- _DATA RECORDS_
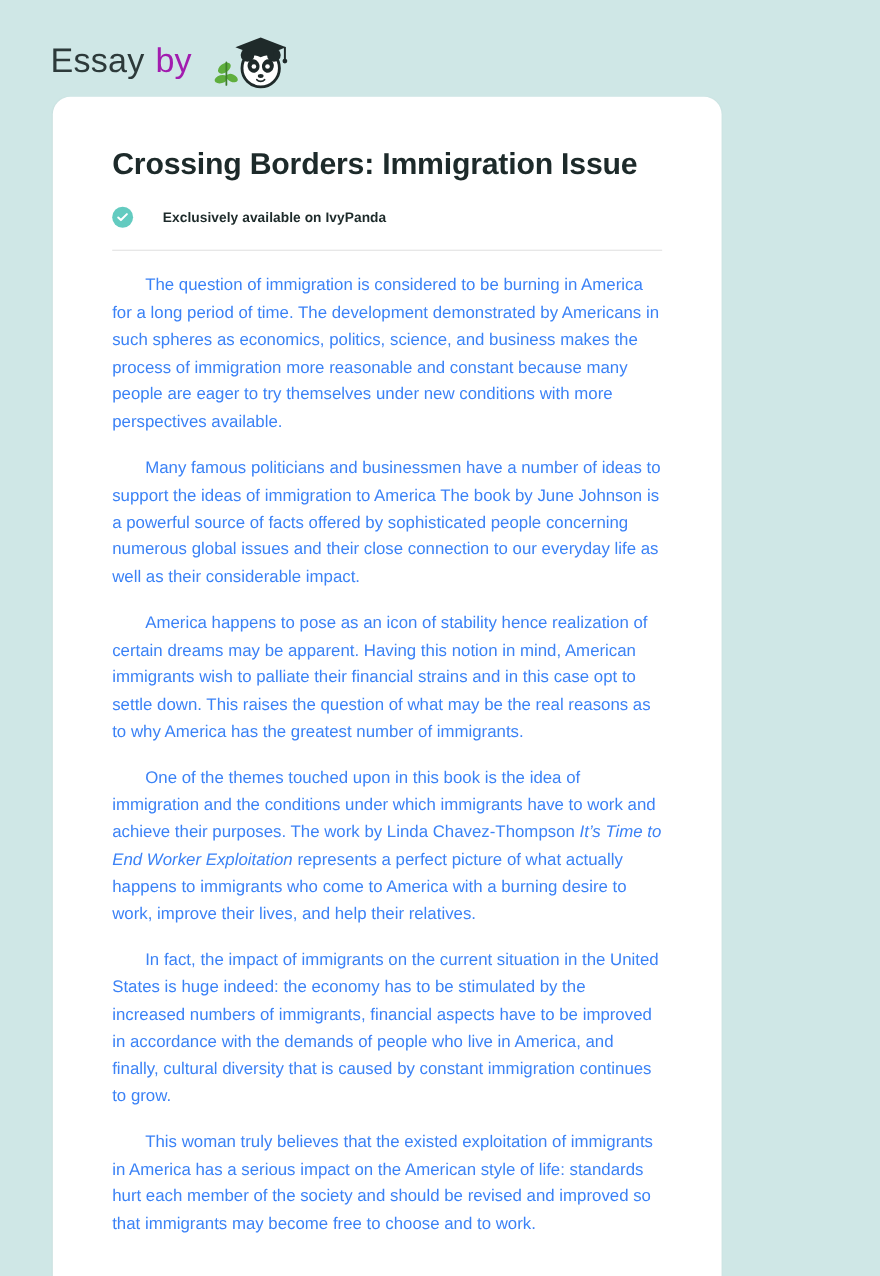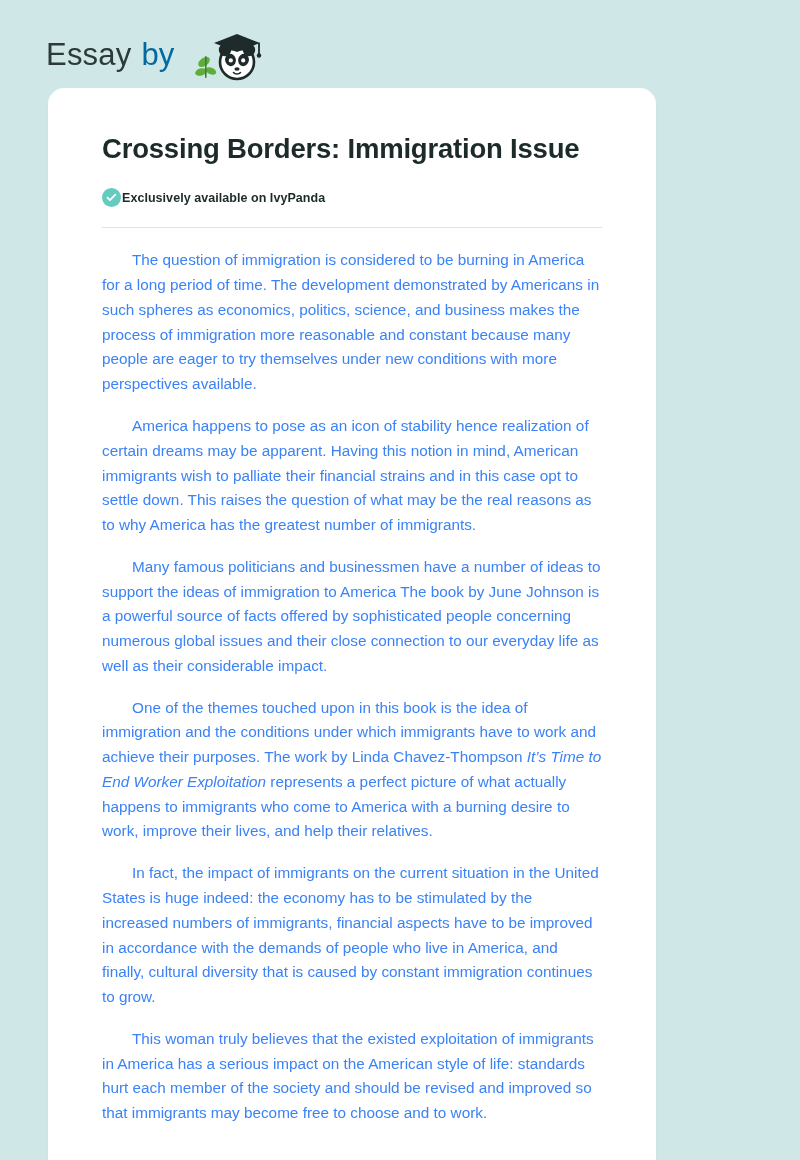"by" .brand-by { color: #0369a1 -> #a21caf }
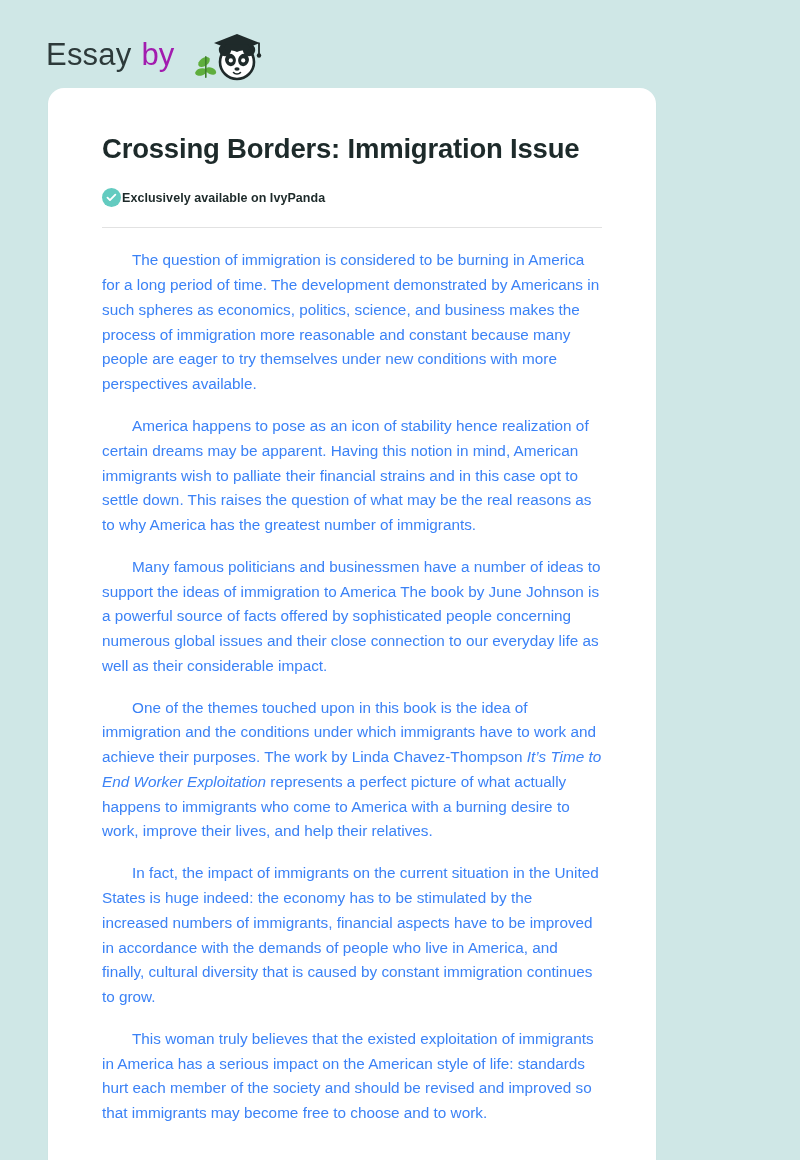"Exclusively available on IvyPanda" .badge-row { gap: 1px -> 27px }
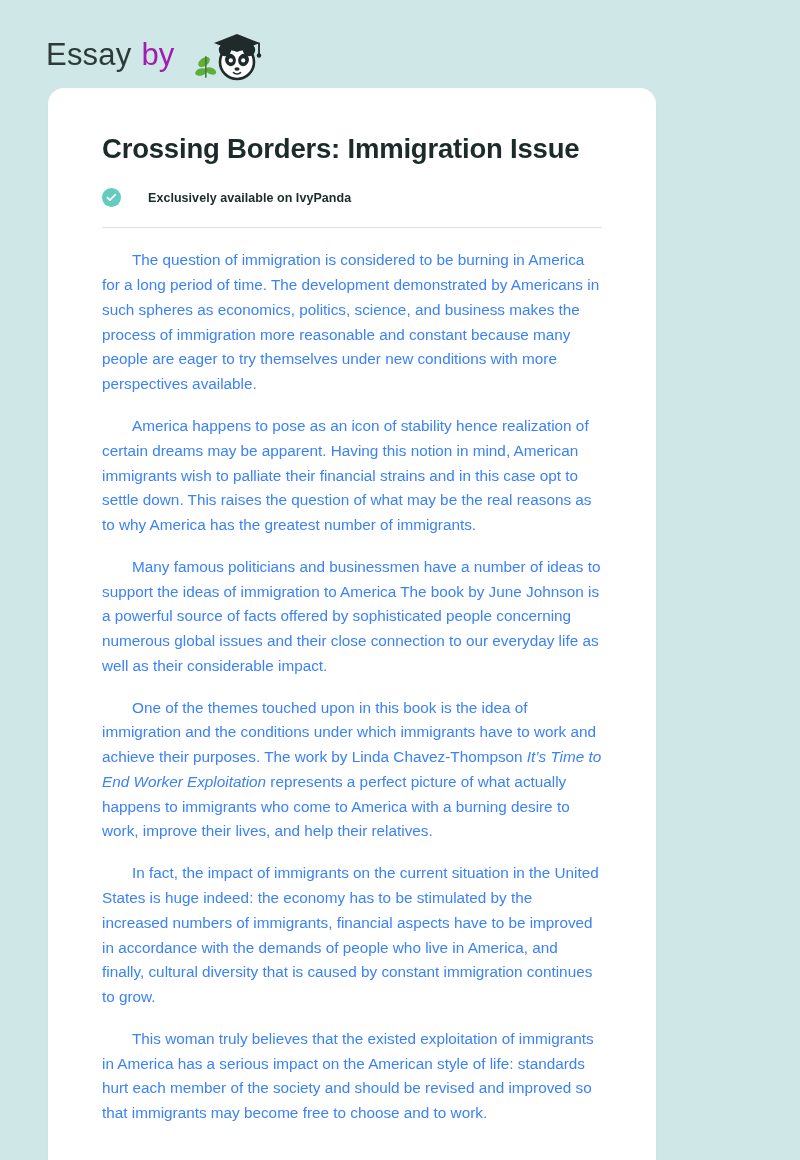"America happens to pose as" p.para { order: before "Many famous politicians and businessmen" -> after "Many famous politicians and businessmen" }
---
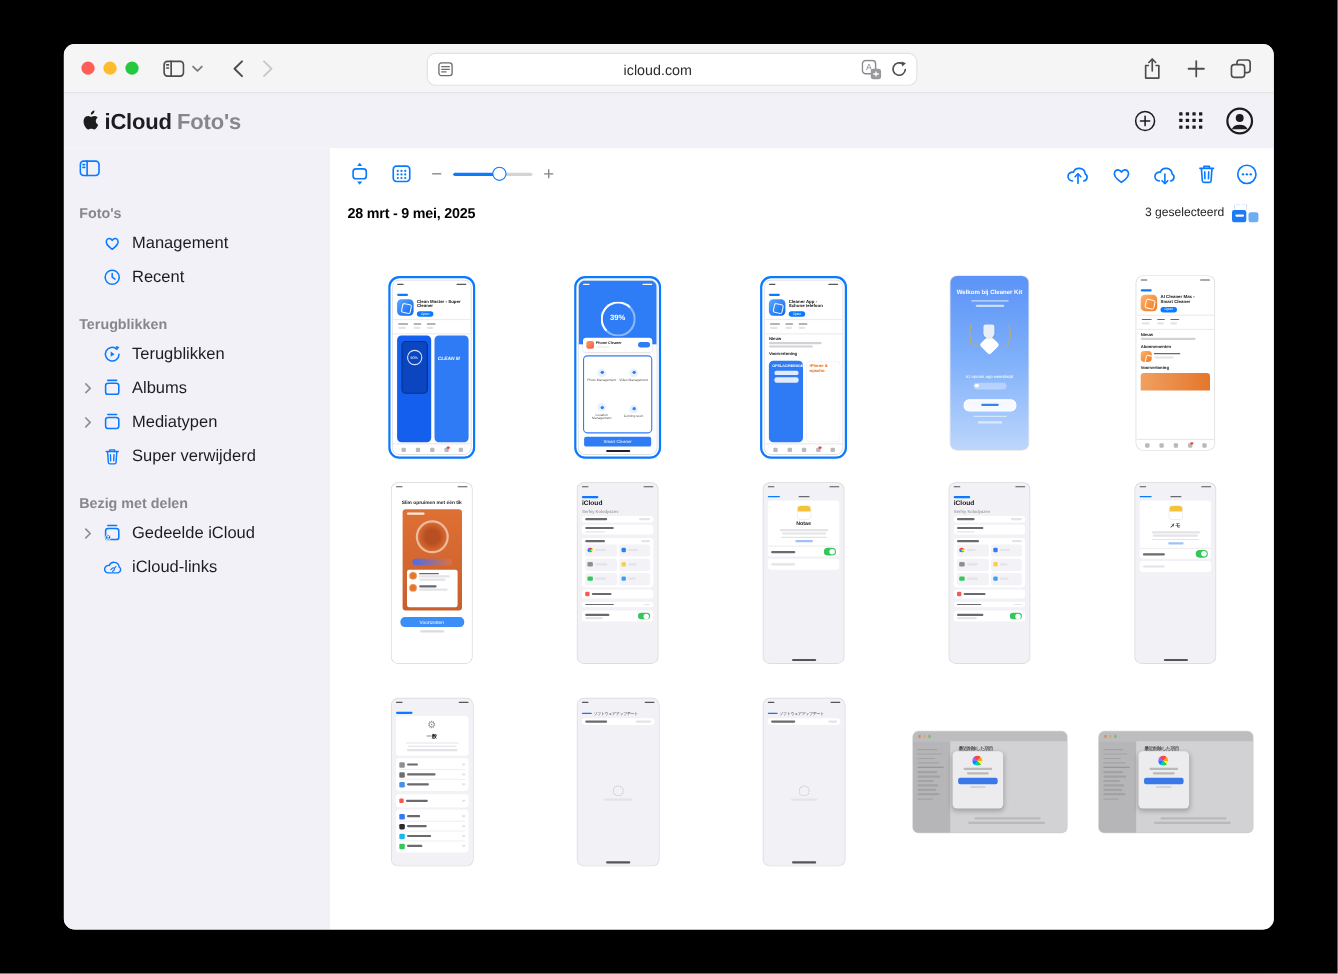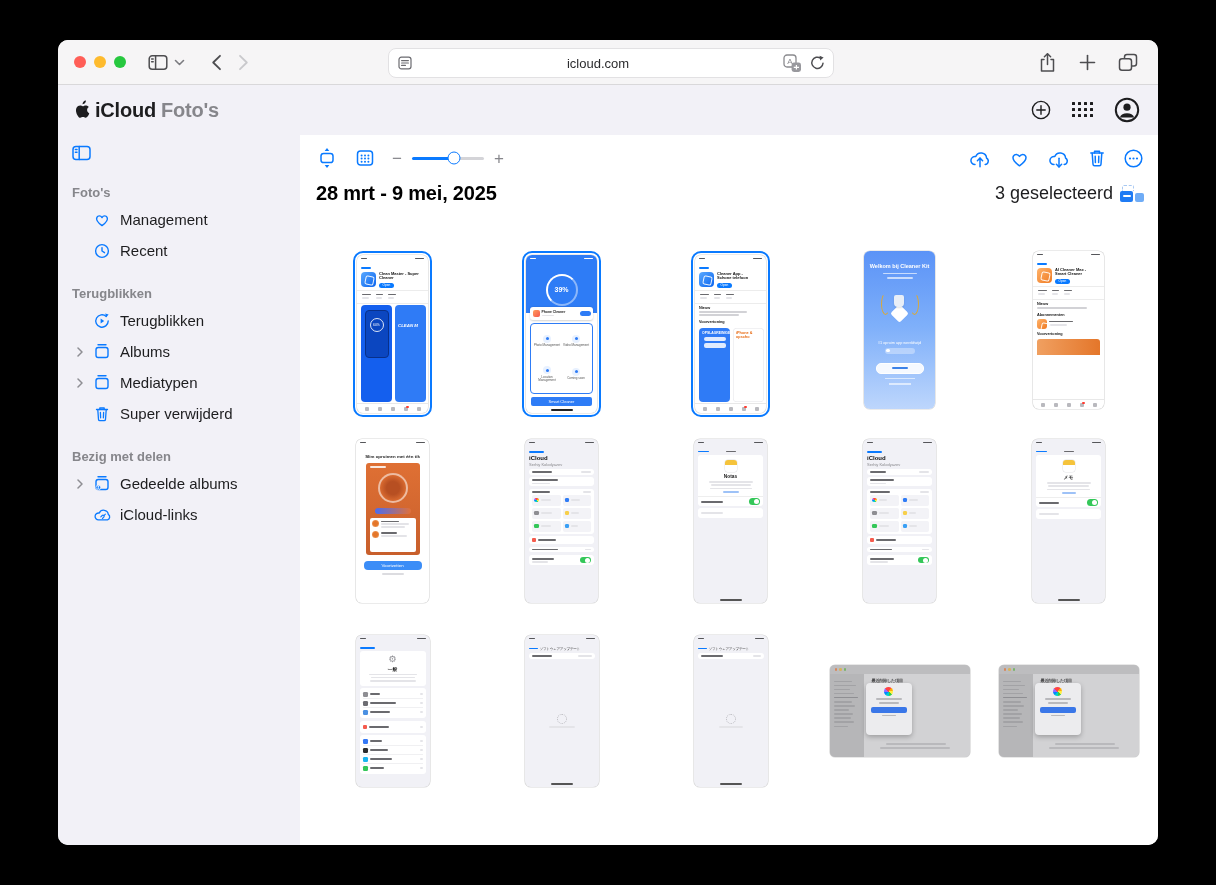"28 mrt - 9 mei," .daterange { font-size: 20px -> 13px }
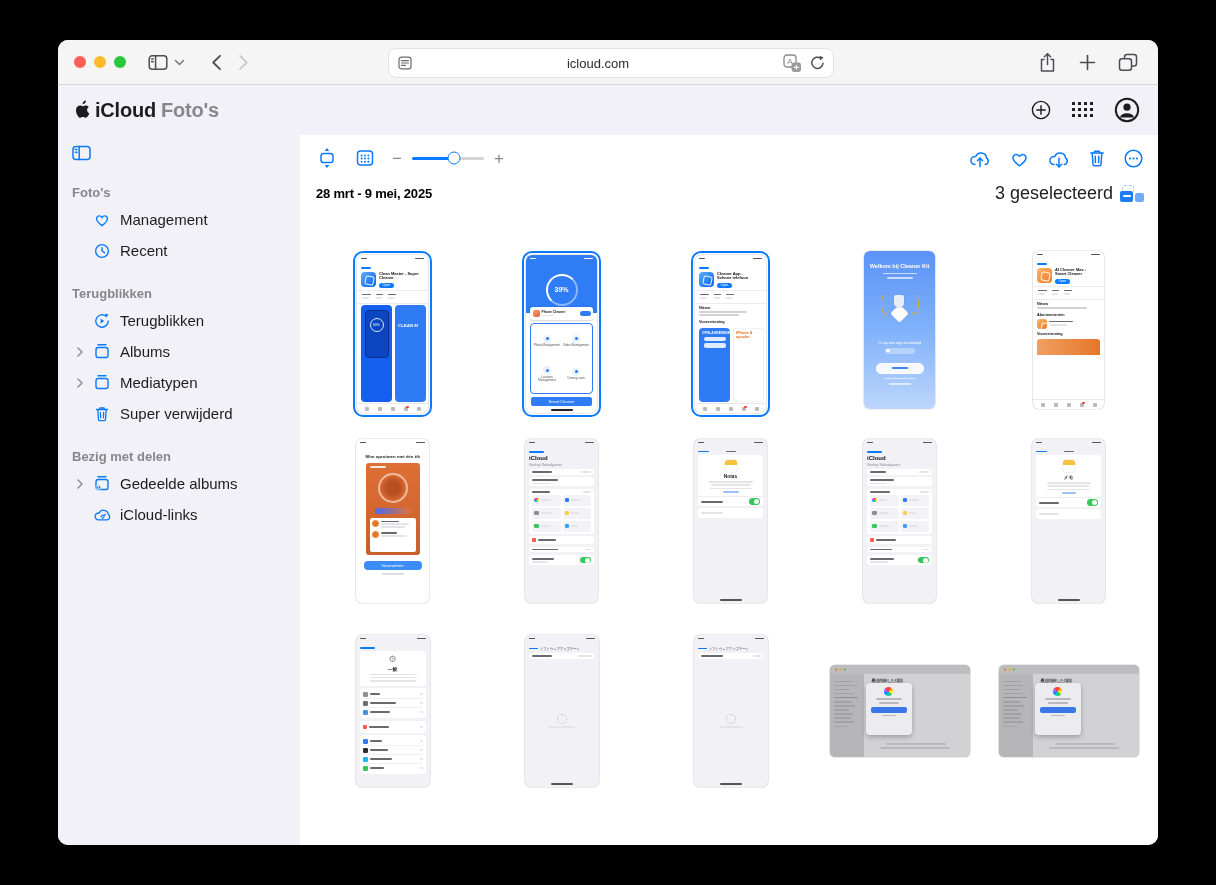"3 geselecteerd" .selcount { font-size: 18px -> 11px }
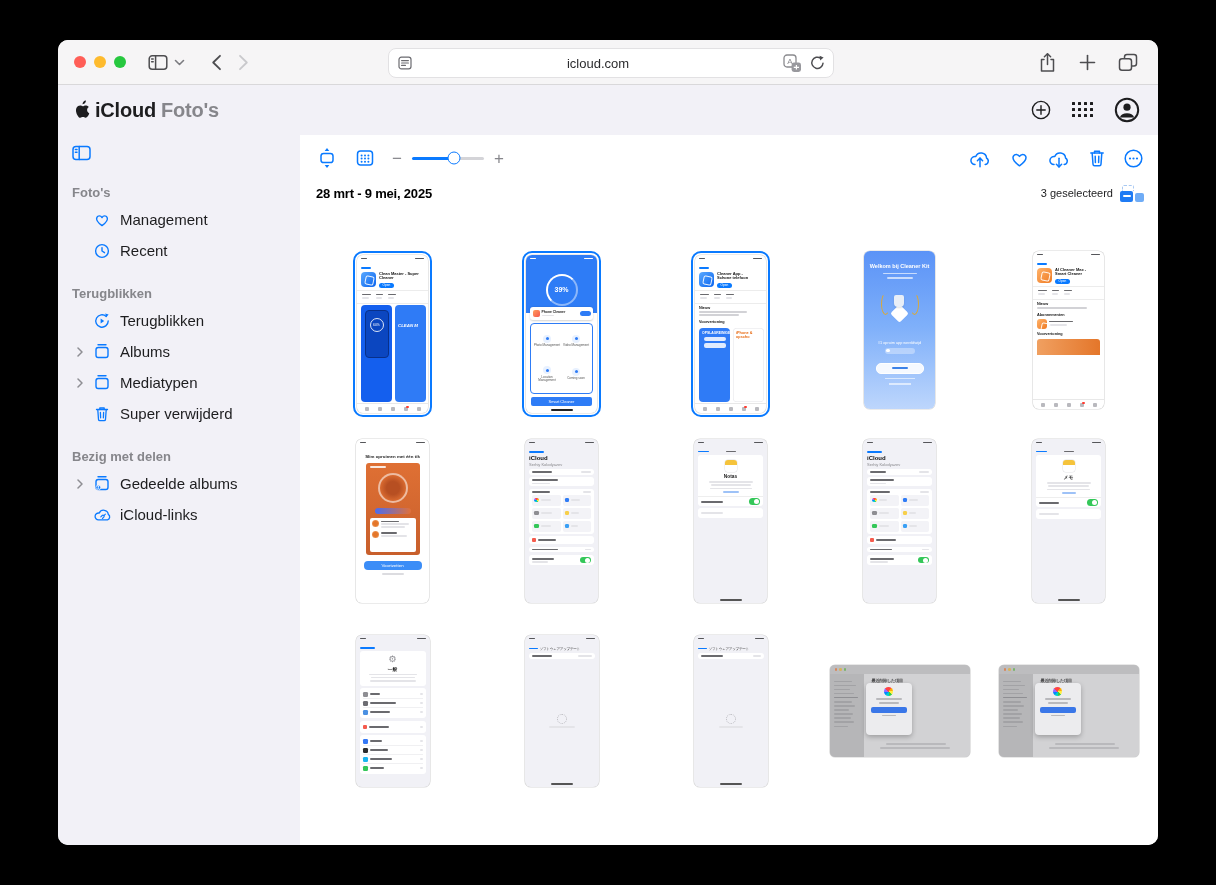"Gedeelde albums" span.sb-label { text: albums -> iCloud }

- _EXERCISE DETAILS_
The reply should hold the entries above from the line with "gap: 1px ->" to the line with "happens to pose", duplicated exactly, pictures excluded.

- _ANSWER TO THIS PROBLEM_
"Exclusively available on IvyPanda" .badge-row { gap: 1px -> 27px }
"America happens to pose as" p.para { order: before "Many famous politicians and businessmen" -> after "Many famous politicians and businessmen" }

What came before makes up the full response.